> [WORK ITEM]: Within the records below, reproduce without change the lines from the line that has "T-piece 18 x 15" through the line that has "total: 315.31 -> 460.56", and only those.
# # #
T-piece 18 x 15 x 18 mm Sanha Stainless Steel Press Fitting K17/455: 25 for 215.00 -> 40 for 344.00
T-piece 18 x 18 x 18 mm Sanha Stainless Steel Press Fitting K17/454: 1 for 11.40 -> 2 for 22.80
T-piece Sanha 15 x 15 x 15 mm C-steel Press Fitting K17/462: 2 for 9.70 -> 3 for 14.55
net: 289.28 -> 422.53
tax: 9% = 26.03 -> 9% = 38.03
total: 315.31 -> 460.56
# # #
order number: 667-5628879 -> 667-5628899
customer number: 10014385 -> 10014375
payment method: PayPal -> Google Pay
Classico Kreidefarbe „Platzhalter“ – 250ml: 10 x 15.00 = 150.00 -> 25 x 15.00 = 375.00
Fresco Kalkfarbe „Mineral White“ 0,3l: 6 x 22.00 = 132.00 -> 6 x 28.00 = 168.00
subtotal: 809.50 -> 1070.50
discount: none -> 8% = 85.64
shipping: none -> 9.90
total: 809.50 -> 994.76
# # #
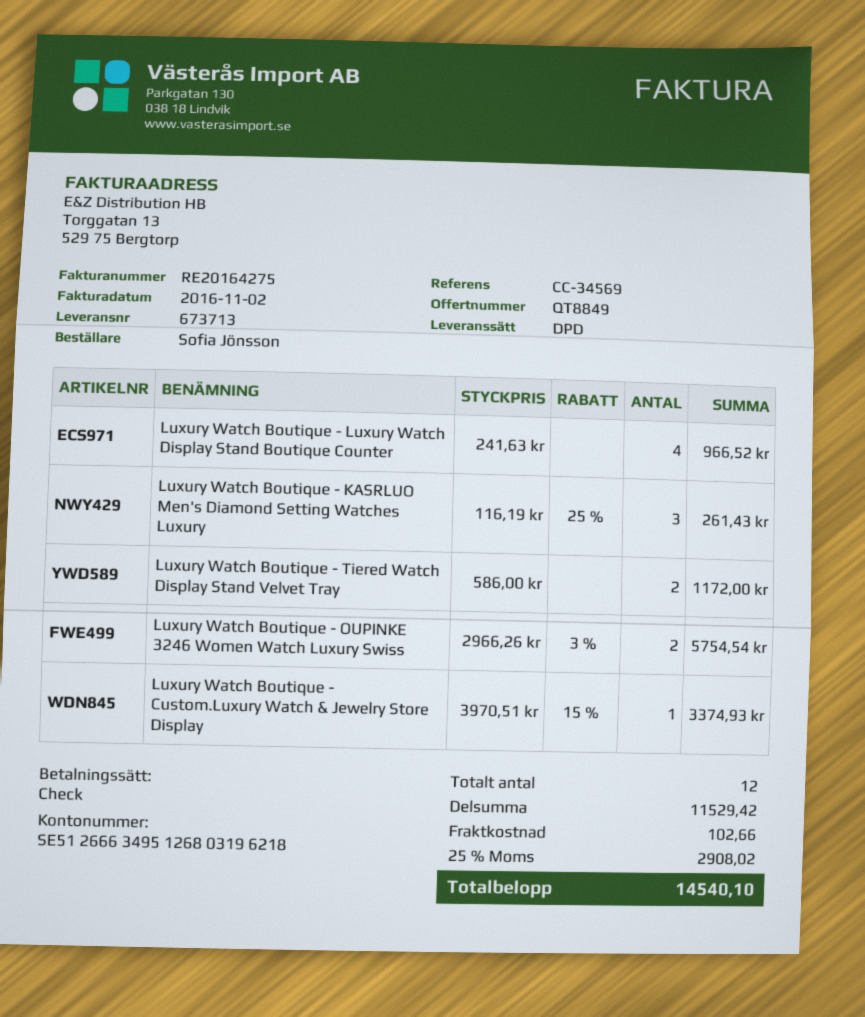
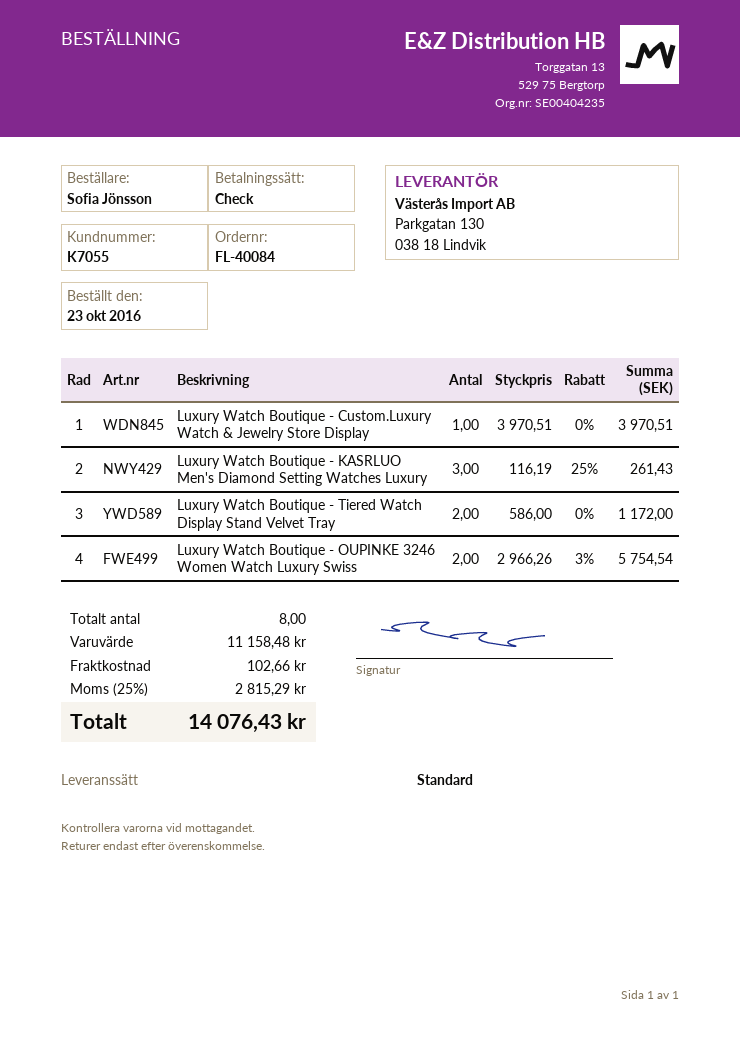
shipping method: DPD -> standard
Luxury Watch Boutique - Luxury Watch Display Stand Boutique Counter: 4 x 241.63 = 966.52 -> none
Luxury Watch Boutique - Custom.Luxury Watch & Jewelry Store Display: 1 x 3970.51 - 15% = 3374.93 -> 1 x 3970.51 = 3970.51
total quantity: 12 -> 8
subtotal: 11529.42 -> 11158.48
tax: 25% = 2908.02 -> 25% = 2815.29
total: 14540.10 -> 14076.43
# # #
> [RESPONSE AREA]:
T-piece 18 x 15 x 18 mm Sanha Stainless Steel Press Fitting K17/455: 25 for 215.00 -> 40 for 344.00
T-piece 18 x 18 x 18 mm Sanha Stainless Steel Press Fitting K17/454: 1 for 11.40 -> 2 for 22.80
T-piece Sanha 15 x 15 x 15 mm C-steel Press Fitting K17/462: 2 for 9.70 -> 3 for 14.55
net: 289.28 -> 422.53
tax: 9% = 26.03 -> 9% = 38.03
total: 315.31 -> 460.56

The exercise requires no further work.